When the book tells us of the many awards—in blind taste tests and international competitions Long Island wines frequently beat “super-premium” California and French wines—it’s easy to raise an eyebrow. Surely someone is spinning this a bit; if something is so good, why isn’t it in every shop and on every restaurant menu with those French and California wines it’s supposedly better than? Well, Long Island is tiny, with a wine growing region that can produce 400,000 cases of wine a year. One producer alone in Burgundy, France, produces the same. California’s Napa Valley produces 9.2 million cases. So while the quality is there, Long Island wines simply can’t be ubiquitous.
The Wines of Long Island also has its share of charm; 20th Century British writer Alec Waugh is quoted as saying, “At the age of 20 I believed that the first duty of a wine was to be red, the second that it should be Burgundy. In 40 years I have lost faith in much, but not in that.”

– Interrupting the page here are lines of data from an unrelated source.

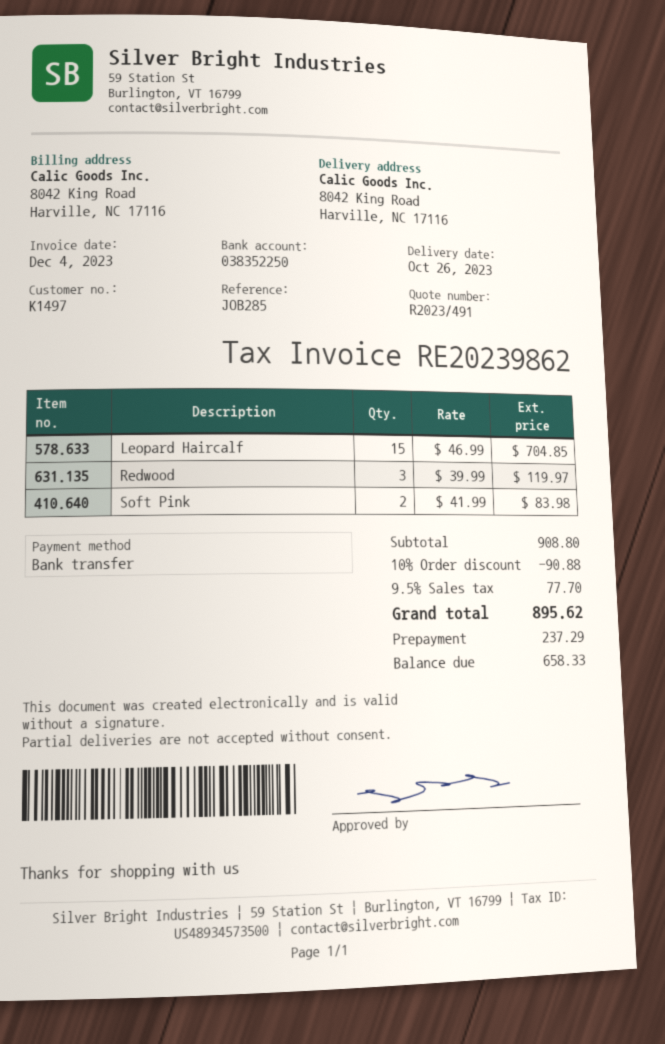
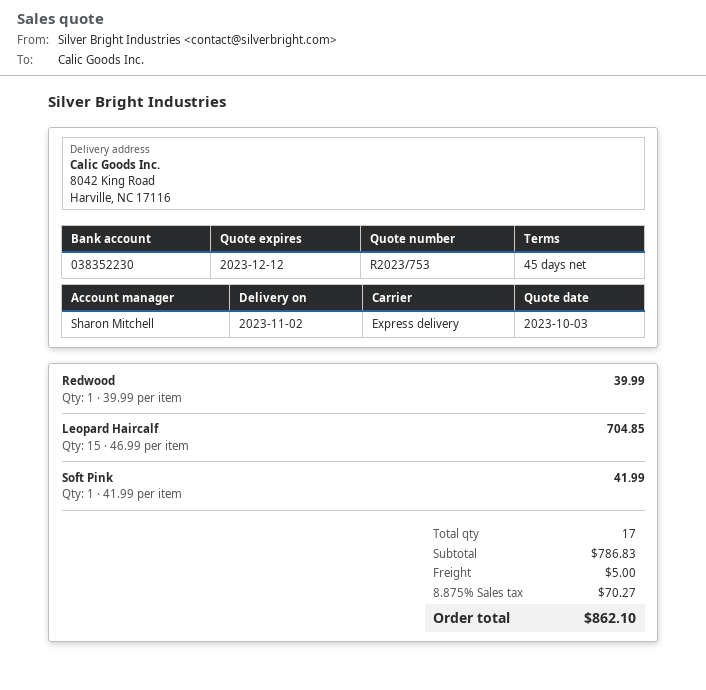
quote number: R2023/491 -> R2023/753
delivery date: 2023-10-26 -> 2023-11-02
bank account: 038352250 -> 038352230
Redwood: 3 x 39.99 = 119.97 -> 1 x 39.99 = 39.99
Soft Pink: 2 x 41.99 = 83.98 -> 1 x 41.99 = 41.99
subtotal: 908.80 -> 786.83
discount: 10% = 90.88 -> none
shipping: none -> 5.00
tax: 9.5% = 77.70 -> 8.875% = 70.27
total: 895.62 -> 862.10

While I was deep into reading the book, my husband and I went to Gardiner Liquid Mercantile, where I asked for any full-bodied red. Coincidentally, Wolfer Estates 2017 Table Red is what I was poured. That red, possibly my first Long Island wine, was very fine indeed, and Wolfer Estates, in Sagaponack, Long Island, figures heavily in The Wines of Long Island, so it felt like a surprise visit from an old friend.
My plan is to head over to The Hudson Valley Wine Market in Gardiner and see what Long Island wines Len has. I have a lot of catching up to do.
The book is available from Banner Bookstore in New Paltz, the Gardiner Library, the Elting Memorial Library in New Paltz, and online at Wine, Seriously (https://blogwine.riversrunby.net).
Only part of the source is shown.